Il risultato che si è determinato non è molto diverso da quello di una terapia d’esposizione ben riuscita, ossia quella molto utilizzata per trattare persone che soffrono di disturbo da stress post traumatico e varie tipologie di fobia. Durante questo trattamento, di solito la persona in questione si desensibilizza progressivamente nei confronti di una situazione angosciante o generatrice di ansia, proprio a seguito della costante esposizione al medesimo stimolo. Un esempio tipico è l’aracnofobia: la vista di un ragno stimola l’amigdala, che rileva il pericolo e induce la persona ad agire per proteggersi dalla minaccia. Ma dopo avere visto tante volte un ragno, il lavoro dell’amigdala smette di essere preponderante e diventano dominanti altre aree del cervello che innescano altri meccanismi cognitivi più razionali e meno impulsivi.
Con il Covid-19 è successa più o meno la stessa cosa. Avere sentito per mesi e mesi notizie allarmanti ai telegiornali, letto su siti di informazioni messaggi sempre più preoccupanti e avere sperimentato l’esperienza di entrare in contatto con un positivo, o addirittura avere superato l'infezione virale, ha desensibilizzato le persone. Il risultato è ben più prevedibile di quello che si può pensare: molte persone sono stanche di avere paura, e ormai il mostro tanto cattivo sembra in apparenza meno cattivo di quanto sia realmente.

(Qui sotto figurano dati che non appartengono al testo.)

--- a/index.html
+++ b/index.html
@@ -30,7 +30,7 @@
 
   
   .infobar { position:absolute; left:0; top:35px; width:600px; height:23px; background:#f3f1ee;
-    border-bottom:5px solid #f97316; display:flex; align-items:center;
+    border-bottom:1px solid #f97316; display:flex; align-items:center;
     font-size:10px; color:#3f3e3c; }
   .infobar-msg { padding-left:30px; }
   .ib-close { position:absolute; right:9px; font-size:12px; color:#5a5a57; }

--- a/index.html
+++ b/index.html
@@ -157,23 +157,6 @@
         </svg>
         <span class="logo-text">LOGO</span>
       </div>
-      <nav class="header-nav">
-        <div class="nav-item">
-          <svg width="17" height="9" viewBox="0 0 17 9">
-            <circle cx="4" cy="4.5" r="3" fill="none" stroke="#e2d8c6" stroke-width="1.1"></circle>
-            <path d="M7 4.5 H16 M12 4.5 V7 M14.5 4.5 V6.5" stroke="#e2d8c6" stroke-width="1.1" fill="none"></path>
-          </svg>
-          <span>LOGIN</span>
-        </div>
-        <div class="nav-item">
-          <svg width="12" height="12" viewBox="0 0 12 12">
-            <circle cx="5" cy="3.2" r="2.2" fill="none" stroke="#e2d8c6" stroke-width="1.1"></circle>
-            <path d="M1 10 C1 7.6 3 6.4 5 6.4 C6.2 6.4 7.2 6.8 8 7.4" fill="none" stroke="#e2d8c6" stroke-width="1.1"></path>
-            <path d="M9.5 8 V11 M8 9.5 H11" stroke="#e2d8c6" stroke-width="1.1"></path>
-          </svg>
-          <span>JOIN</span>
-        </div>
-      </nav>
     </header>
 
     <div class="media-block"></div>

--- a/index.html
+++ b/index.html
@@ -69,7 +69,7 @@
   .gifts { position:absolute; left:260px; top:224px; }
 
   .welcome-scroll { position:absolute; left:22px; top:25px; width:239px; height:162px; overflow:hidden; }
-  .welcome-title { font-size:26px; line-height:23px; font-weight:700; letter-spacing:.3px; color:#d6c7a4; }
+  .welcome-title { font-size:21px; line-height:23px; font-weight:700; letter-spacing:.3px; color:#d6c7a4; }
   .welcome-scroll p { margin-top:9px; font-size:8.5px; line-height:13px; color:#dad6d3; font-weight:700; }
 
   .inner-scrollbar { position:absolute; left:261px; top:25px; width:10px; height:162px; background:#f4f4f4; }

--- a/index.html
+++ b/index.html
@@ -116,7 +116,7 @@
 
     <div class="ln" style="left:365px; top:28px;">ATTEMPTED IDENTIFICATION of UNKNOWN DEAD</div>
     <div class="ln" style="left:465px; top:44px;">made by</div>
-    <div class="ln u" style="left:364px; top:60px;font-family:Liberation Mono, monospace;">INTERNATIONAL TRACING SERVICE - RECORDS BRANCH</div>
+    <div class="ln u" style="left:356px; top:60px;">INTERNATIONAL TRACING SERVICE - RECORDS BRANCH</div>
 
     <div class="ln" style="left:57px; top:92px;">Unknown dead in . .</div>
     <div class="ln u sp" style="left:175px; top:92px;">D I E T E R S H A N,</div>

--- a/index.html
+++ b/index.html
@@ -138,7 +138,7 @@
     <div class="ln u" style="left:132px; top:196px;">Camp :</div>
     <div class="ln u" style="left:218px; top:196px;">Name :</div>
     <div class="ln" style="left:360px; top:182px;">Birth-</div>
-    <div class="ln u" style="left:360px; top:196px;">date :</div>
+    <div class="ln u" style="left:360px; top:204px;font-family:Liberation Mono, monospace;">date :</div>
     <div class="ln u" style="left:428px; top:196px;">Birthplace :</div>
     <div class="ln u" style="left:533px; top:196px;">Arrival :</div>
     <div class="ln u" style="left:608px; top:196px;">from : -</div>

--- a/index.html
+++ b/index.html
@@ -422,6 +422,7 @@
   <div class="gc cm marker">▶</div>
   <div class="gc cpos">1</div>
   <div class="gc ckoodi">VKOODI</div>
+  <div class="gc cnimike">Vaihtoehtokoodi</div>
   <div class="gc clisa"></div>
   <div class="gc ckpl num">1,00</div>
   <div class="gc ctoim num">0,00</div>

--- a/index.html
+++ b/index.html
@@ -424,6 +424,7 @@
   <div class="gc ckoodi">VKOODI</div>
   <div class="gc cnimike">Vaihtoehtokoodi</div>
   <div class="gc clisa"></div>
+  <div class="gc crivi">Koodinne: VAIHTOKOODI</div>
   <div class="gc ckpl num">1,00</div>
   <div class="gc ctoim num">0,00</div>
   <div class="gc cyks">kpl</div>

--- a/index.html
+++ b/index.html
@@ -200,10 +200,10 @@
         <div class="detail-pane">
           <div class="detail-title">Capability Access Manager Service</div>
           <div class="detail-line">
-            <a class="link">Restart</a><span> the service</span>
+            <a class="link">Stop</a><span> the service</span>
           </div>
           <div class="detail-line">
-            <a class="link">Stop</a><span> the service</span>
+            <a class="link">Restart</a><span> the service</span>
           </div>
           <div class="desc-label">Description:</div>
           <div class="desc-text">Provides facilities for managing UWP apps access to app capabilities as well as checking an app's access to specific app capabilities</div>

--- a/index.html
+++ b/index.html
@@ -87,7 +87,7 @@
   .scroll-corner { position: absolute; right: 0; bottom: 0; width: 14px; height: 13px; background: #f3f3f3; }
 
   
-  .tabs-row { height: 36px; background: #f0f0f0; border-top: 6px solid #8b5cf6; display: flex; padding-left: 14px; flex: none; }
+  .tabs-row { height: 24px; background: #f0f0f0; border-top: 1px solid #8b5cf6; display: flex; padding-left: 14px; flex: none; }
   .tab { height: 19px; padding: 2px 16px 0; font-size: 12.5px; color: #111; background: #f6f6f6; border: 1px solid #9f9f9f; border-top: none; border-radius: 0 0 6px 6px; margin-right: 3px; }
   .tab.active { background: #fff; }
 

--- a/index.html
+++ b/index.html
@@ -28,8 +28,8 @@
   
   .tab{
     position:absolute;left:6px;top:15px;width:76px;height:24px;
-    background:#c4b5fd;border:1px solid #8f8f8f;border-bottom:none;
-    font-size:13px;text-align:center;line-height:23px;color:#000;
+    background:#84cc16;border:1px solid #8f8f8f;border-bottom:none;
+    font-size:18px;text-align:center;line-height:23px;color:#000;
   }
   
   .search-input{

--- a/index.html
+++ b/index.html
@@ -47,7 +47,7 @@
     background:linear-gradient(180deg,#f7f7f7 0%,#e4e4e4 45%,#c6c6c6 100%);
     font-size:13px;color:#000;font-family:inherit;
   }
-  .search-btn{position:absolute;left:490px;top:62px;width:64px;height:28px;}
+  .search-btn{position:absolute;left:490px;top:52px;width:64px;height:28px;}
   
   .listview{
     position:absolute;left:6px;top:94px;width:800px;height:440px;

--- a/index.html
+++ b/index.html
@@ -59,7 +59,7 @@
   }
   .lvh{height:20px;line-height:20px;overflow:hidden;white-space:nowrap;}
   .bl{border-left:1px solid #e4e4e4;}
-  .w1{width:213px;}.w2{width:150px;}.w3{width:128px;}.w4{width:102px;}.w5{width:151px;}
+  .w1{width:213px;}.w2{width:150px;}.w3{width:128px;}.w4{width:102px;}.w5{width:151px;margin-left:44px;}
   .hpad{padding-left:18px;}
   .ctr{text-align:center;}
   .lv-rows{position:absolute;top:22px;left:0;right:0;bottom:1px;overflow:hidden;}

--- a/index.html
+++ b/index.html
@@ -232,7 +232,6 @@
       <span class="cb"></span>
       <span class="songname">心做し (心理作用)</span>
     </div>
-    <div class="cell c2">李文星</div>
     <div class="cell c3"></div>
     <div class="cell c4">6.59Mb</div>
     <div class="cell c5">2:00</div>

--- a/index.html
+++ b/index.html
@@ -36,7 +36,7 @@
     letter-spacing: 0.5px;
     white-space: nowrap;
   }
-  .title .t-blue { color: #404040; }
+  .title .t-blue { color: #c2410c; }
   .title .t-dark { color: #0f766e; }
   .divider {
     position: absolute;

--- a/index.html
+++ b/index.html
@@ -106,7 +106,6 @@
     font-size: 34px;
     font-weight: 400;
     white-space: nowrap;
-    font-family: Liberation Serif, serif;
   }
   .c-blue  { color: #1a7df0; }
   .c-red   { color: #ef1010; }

L'effetto della minore percezione del rischio
La ridotta attenzione al rischio può avere delle ripercussioni molto gravi sulla salute personale e su quella pubblica. La paura del contagio e il timore delle possibili conseguenze del Covid-19, insieme al senso civico, sono considerate essenziali per il rispetto delle regole. Ma cosa accade quando la percezione individuale cambia e il timore di infettarsi diventa essere meno presente rispetto a qualche tempo fa? Il rischio è che molte persone fatichino a rispettare le misure governative anti-contagio, considerando le restrizioni non più accettabili, oppure eccessive. Come è facile intuire, se i benefici delle misure di prevenzione del contagio non vengono più percepiti come tali, sarà molto difficile adottare strategie veramente efficaci per limitare la diffusione del Covid-19.
Un ruolo importante in questa partita viene svolto anche dai media e dai social network, che (nonostante una serie di storture comunicative) hanno costituito un punto di riferimento importante per tutte le generazioni durante i primi lockdown. Ora, però, pure le notizie delle terapie intensive in crescita e i racconti strazianti di morti a causa del Covid-19 hanno meno impatto sulla percezione pubblica.
Occorrerà quindi adottare strategie nuove per raggiungere efficacemente le persone, e per fare intendere l'importanza di continuare a insistere con la prevenzione - oltre che con la vaccinazione - per superare la pandemia con il minore costo possibile in termini di vite umane, di salute pubblica e di costo economico.